* _Information given_
╭──

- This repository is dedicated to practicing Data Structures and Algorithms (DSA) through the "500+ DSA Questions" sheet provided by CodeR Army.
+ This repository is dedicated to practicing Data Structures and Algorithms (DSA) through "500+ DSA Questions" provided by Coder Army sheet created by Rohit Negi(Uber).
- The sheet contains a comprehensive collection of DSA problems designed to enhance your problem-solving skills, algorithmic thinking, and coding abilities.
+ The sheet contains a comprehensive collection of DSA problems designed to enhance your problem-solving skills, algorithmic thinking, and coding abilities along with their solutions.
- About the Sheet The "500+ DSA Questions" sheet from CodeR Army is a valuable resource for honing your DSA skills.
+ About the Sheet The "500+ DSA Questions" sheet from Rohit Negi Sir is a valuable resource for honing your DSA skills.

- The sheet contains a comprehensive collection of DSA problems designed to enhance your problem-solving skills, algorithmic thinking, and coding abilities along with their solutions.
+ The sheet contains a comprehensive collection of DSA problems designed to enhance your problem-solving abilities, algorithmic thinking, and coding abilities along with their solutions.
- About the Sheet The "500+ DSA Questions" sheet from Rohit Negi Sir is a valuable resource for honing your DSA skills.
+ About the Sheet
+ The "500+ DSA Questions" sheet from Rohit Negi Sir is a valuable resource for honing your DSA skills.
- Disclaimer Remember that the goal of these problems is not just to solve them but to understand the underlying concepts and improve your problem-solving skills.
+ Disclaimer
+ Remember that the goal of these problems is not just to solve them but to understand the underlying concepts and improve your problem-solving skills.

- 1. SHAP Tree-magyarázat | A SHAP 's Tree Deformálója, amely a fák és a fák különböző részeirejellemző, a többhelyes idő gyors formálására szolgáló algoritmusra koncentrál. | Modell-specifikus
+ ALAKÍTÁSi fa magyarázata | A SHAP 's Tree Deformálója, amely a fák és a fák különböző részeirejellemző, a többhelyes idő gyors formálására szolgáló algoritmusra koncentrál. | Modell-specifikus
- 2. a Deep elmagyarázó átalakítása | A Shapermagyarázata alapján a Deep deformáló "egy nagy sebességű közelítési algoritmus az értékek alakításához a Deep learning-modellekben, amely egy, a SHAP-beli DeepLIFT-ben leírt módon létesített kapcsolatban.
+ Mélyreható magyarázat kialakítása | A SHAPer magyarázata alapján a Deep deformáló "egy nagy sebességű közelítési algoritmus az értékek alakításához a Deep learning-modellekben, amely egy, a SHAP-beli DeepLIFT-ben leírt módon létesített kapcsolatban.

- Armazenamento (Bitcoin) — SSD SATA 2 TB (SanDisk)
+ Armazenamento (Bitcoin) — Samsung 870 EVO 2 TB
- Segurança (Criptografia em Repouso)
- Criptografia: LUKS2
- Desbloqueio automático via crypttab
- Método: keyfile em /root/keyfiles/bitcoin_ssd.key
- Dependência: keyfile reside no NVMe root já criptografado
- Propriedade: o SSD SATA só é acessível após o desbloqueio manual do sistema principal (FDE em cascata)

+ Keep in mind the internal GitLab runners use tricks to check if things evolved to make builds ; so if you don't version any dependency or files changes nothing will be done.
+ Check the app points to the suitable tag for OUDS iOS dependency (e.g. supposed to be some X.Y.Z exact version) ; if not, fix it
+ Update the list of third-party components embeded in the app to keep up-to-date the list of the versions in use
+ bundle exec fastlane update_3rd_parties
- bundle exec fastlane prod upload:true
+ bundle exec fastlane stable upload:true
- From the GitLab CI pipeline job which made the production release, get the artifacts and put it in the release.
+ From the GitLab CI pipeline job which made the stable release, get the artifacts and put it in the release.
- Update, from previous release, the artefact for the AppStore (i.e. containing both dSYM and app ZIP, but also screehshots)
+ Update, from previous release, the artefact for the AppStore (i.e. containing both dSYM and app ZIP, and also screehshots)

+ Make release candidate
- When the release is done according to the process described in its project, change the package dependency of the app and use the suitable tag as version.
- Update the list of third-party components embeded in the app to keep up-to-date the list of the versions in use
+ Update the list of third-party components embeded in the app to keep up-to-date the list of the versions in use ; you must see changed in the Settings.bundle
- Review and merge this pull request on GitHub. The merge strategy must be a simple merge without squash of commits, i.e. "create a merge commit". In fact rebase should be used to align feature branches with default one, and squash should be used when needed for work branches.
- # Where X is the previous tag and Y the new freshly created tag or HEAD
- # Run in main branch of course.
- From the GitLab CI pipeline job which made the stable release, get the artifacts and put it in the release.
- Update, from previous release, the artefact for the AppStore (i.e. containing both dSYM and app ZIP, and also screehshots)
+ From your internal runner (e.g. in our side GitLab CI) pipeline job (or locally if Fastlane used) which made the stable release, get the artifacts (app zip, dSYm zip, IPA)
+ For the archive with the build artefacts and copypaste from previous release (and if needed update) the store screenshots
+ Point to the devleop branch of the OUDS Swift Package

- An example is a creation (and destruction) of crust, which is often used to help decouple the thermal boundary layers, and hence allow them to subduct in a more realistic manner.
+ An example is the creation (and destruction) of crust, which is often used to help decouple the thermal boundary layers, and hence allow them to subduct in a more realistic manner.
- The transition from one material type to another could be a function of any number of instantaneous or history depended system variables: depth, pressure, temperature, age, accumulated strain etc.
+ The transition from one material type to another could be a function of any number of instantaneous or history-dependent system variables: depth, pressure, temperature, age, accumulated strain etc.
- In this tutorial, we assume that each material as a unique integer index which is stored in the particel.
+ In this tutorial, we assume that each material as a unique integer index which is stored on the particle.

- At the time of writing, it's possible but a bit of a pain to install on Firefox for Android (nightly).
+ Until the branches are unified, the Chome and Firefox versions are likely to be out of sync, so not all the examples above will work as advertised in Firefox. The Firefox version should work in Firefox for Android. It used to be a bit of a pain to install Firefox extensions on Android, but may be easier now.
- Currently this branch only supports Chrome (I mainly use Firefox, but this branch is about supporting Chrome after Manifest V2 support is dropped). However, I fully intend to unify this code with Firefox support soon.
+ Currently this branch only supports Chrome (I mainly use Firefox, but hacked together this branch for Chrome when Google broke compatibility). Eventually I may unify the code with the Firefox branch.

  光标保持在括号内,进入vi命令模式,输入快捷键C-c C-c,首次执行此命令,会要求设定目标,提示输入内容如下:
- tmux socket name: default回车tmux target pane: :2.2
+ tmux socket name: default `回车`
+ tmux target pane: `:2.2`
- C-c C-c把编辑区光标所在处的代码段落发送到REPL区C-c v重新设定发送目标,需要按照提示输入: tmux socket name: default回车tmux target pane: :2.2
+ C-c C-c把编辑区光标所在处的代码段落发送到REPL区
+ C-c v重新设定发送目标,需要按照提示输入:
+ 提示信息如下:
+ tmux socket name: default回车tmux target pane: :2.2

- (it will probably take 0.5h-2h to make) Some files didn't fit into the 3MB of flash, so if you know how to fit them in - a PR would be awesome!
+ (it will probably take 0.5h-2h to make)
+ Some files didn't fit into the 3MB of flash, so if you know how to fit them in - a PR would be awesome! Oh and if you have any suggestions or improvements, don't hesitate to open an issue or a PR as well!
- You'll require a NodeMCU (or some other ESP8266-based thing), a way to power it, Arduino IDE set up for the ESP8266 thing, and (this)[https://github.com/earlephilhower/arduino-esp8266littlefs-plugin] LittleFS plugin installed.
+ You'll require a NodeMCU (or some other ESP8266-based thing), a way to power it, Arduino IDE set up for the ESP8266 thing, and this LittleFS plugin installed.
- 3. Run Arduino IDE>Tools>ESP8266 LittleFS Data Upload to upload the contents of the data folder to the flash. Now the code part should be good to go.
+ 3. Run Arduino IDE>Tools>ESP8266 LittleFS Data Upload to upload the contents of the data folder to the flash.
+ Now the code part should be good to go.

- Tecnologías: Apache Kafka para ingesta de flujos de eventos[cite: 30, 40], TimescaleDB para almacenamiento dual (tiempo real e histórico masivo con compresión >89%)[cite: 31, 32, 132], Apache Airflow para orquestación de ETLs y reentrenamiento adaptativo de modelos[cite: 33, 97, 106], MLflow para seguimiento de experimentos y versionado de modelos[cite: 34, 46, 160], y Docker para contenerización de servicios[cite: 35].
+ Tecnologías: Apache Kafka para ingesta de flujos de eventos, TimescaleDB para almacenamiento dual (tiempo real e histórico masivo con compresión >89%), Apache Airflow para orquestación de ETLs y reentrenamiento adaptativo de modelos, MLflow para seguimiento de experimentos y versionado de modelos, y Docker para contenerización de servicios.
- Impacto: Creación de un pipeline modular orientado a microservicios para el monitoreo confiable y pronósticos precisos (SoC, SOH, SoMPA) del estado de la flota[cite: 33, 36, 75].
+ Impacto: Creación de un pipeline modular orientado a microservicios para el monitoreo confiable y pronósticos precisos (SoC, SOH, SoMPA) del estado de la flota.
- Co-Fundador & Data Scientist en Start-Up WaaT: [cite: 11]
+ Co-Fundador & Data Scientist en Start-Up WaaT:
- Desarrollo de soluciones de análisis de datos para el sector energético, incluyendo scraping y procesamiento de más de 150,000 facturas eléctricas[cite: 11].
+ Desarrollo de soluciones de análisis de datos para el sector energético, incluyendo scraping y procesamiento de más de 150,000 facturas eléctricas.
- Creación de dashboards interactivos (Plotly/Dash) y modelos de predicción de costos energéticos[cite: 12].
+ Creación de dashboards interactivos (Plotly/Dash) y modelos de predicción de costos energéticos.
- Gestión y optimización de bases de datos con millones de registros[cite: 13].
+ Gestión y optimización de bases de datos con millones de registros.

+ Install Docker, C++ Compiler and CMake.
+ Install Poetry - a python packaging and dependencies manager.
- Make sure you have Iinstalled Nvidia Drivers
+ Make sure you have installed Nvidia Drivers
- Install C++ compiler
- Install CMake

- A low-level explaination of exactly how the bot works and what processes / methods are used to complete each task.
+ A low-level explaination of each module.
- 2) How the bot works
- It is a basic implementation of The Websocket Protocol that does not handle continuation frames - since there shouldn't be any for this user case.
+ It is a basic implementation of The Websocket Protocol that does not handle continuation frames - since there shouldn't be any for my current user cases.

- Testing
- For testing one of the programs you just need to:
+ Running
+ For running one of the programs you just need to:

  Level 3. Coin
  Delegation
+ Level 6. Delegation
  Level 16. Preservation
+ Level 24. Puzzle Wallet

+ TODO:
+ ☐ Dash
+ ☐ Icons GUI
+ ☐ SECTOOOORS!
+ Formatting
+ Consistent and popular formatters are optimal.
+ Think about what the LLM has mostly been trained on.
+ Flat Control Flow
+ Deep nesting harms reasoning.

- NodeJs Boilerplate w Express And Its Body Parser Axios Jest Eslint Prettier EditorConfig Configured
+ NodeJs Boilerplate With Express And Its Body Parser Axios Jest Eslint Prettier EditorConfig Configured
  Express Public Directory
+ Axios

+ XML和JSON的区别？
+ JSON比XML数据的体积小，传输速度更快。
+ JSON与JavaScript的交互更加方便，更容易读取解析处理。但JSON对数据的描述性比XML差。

╰──

* _Task requirements_
Your task is to retype the entries verbatim, starting with the line that holds "exec fastlane update_3rd_parties" and stopping after the line that holds "- From the GitLab CI pipeline job which made the production".

* _Answer to this problem_
+ bundle exec fastlane update_3rd_parties
- bundle exec fastlane prod upload:true
+ bundle exec fastlane stable upload:true
- From the GitLab CI pipeline job which made the production release, get the artifacts and put it in the release.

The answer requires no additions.